Emotional Objects – Northern Renaissance Afterlives in Object, Image and Word, 1890s-1920sA one-day International Symposium, the Warburg Institute, School of Advanced Studies, University of London, 12-13 June 2020.
Organizer: Prof. Juliet Simpson
In 1920 Louis Gillet, the French art historian and internationalist published a rousing article defending the repatriation of stolen fragments from the Van Eycks’ Ghent Altarpiece from Germany to Belgium as ‘un drapeau’. His ensign of a Northern patrimony pitched as an emotive call for a different cultural ‘belonging’ post-1918 was part of a pattern. Jean Fouquet’s Melun Diptych was vaunted as both a ‘jewel’, yet the opprobrium of France. At its most charged was the identification of Matthias Grünewald’s Isenheim Altarpiece with extreme War trauma, bodily and mental distress during its 1918-19 Munich display. Yet these Northern Renaissance ‘Afterlives’ remain under-explored. This symposium aims to develop new knowledge of how these and other responses to the Northern Renaissance (in the period spanning the 1890s-late 1920s) become activated via objects, images and words in potently emotive contexts of reception and cultural memory-making to negotiate conflicts of the present.

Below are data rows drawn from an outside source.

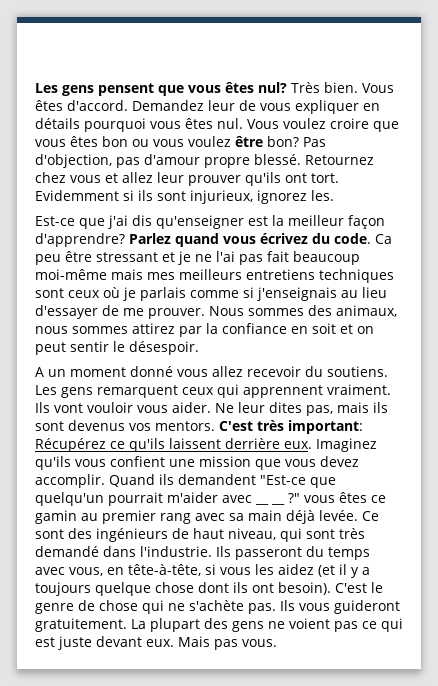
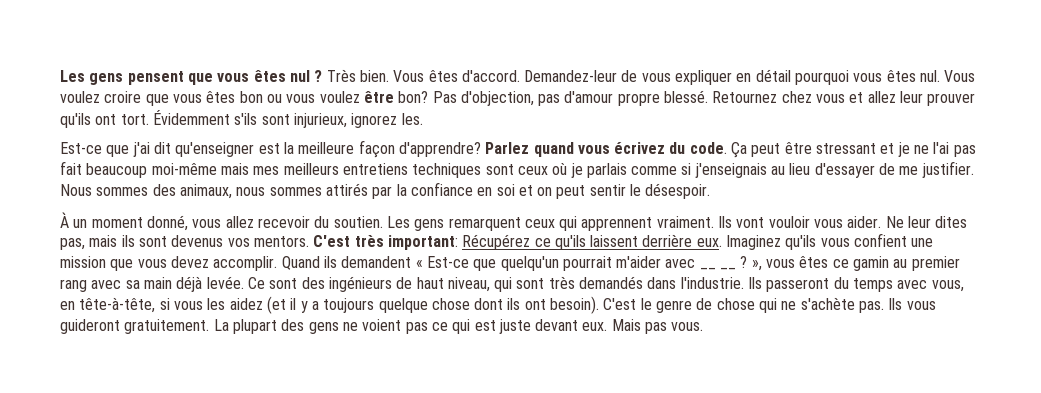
[258,82,287,93] nul? -> [289,70,323,82] nul ?
[132,100,235,111] Demandez leur -> [524,70,618,82] Demandez-leur
[35,118,80,129] détails -> [755,69,791,82] détail
[35,190,153,201] Evidemment si ils -> [152,110,258,125] Évidemment s'ils
[132,215,152,226] dis -> [153,142,171,154] dit
[288,215,344,226] meilleur -> [298,142,355,154] meilleure
[375,234,392,244] [35,254,61,265] Ca peu -> [731,142,781,158] Ça peut
[148,308,205,319] prouver. -> [921,161,974,178] justifier.
[132,323,175,334] attirez -> [325,183,368,196] attirés
[312,323,336,334] soit -> [496,184,515,196] soi
[35,367,44,377] A -> [60,212,69,228] À
[130,366,173,377] donné -> [146,215,188,231] donné,
[327,366,388,377] soutiens. -> [333,216,383,228] soutien.
[260,475,306,485] "Est-ce -> [415,256,469,268] « Est-ce
[288,493,300,503] ?" -> [740,256,762,271] ? »,
[35,546,99,557] demandé -> [579,276,644,289] demandés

Key areas of focus will be to consider the significance of new histories, narratives and emblems of Northern Renaissance visual, material and literary cultures, as well as Northern Renaissance cultural and religious legacies. In particular, the aim will be deeper investigation of their entwining with the cultural modernities of the early twentieth century. Topics for exploration will include – via ideas of ‘canonicity’, exhibitions, collecting; science and art, constructs of nation, internationalism, and in fresh contexts of First World War cultural interventions and their aftermath. A pivotal objective of this symposium will be to bring to new attention, the import of displays and stagings of Northern Renaissance art and visual cultures in Europe and internationally, c.1900-1914, to consider their interactions with Italian and expanded constructs of ‘Renaissance’ (German, French, English), and to ask new questions about their entanglement in an emotional politics of cultural reception and uncanny memory, particularly in the writings of Aby Warburg and his contemporaries, from the early 1900s-to the Weimar Republic close.

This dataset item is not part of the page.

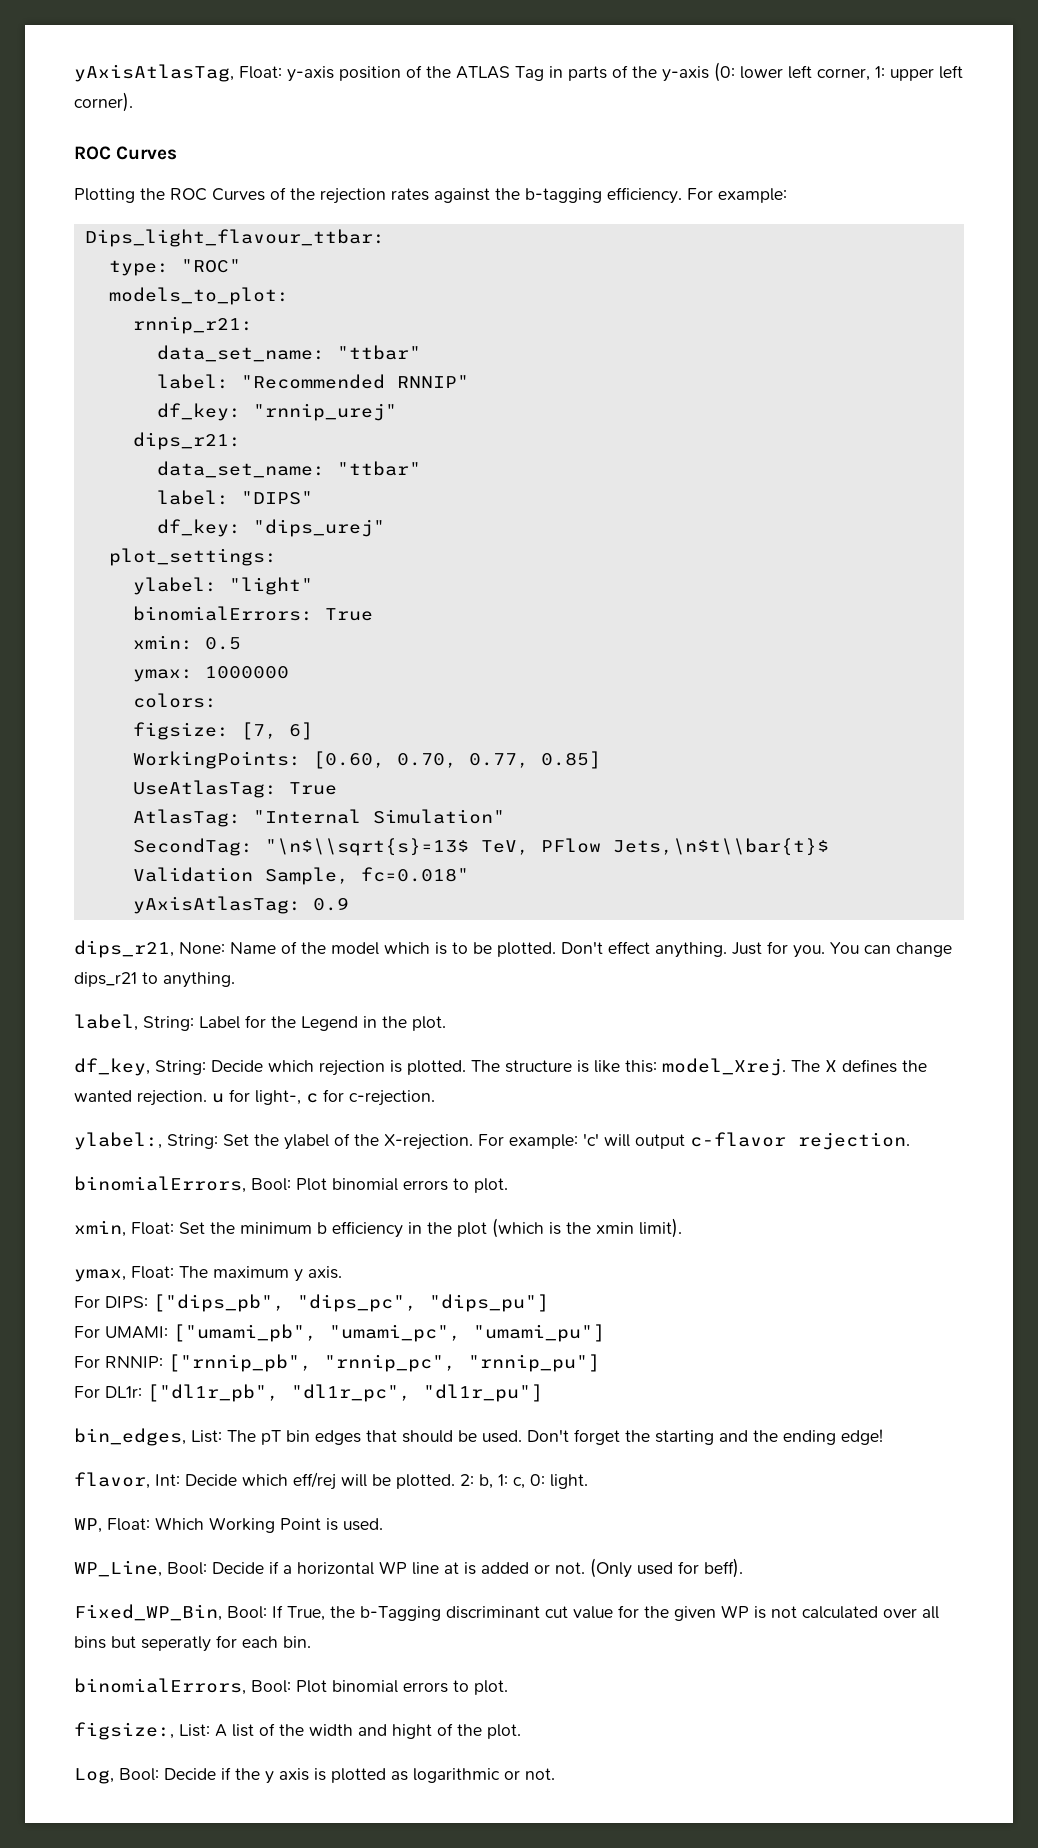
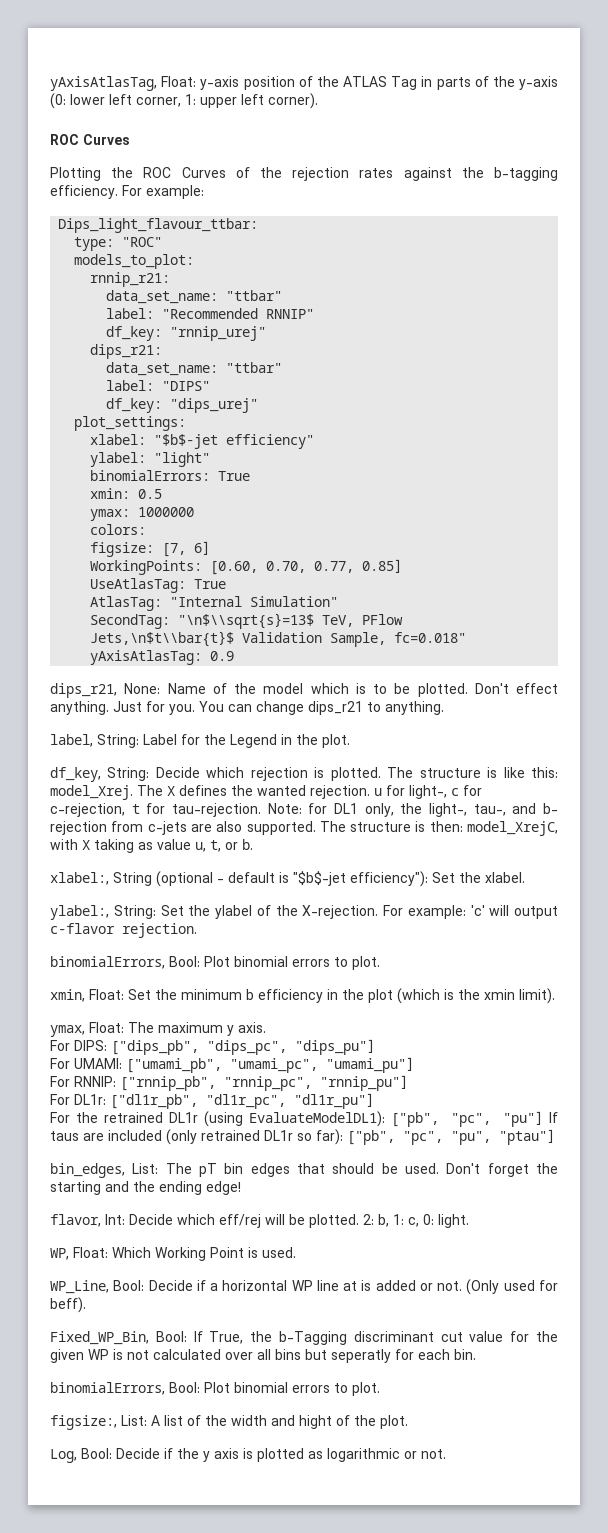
(277, 557) none -> [90,434,315,449] // xlabel: "$b$-jet efficiency"
[349,1090,435,1106] c-rejection. -> [50,803,559,817] [50,821,558,836] [50,839,253,853] [50,871,525,887] c-rejection, t for tau-rejection. Note: for DL1 only, the light-, tau-, and b- rejection from c-jets are also supported. The structure is then: model_XrejC, with X taking as value u, t, or b. // xlabel:, String (optional - default is "$b$-jet efficiency"): Set the xlabel.
(543, 1393) none -> [50,1111,558,1127] [50,1129,555,1145] // For the retrained DL1r (using EvaluateModelDL1): ["pb", "pc", "pu"] If taus are included (only retrained DL1r so far): ["pb", "pc", "pu", "ptau"]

Suggested areas for consideration may include but are not limited to:
- Canons and canonicity – writing, reinventing competing ‘Renaissances’ – French, German, Flemish, English/Scottish/Gothic-Renaissance borderlines
- Displaying/Imaging the Northern Renaissance – collections, stagings, interiors, fashions, photography, emblems; mises-en-scènes
- Belief wars: Reformation/Catholic cultural/artistic legacies at the ‘tournant de siècle’/ early twentieth century
- Northern Renaissance cartographies: Ile de France, Venice in the North, Burgundy between North and South; Nordic Renaissances
- Wanderstraßen – Migrating Northern Renaissance Images and Objects in the early 1900s
- Faking it –- artful fictions – reproducing/forging/fashioning the Northern Renaissance
- Lucas Cranach the Elder and Cranachstadt – print, erotics and celebrity
- Renaissances, Memory and Monarchy – Uncanny Châteaux
- Past present – artists and the Northern Renaissance/Northern Renaissances as metaphor
- Northern Renaissances and the First World War – politics, portents and ensigns
- Objects at war/ touch, sense and thaumaturgic objects
- Dark tourism/intimate talismans
- Renaissances and Apocalypse
- Troubled Arcadias/beyond North-South/West-East polarities
- Renaissance ‘undergrounds’
- Aby Warburg’s ‘Northern Renaissance’
- German Renaissances in the 1920s – transmission, word, image and identities across cultures.
Please send proposals of 300 words (maximum), with a short biography (150 words) to Professor Juliet Simpson, Principal Organizer (Coventry University/the Warburg Institute), juliet.simpsonsas.ac.uk, by 5 April 2020 (midnight GMT).
Applicants will be notified of outcomes by 20 April 2020.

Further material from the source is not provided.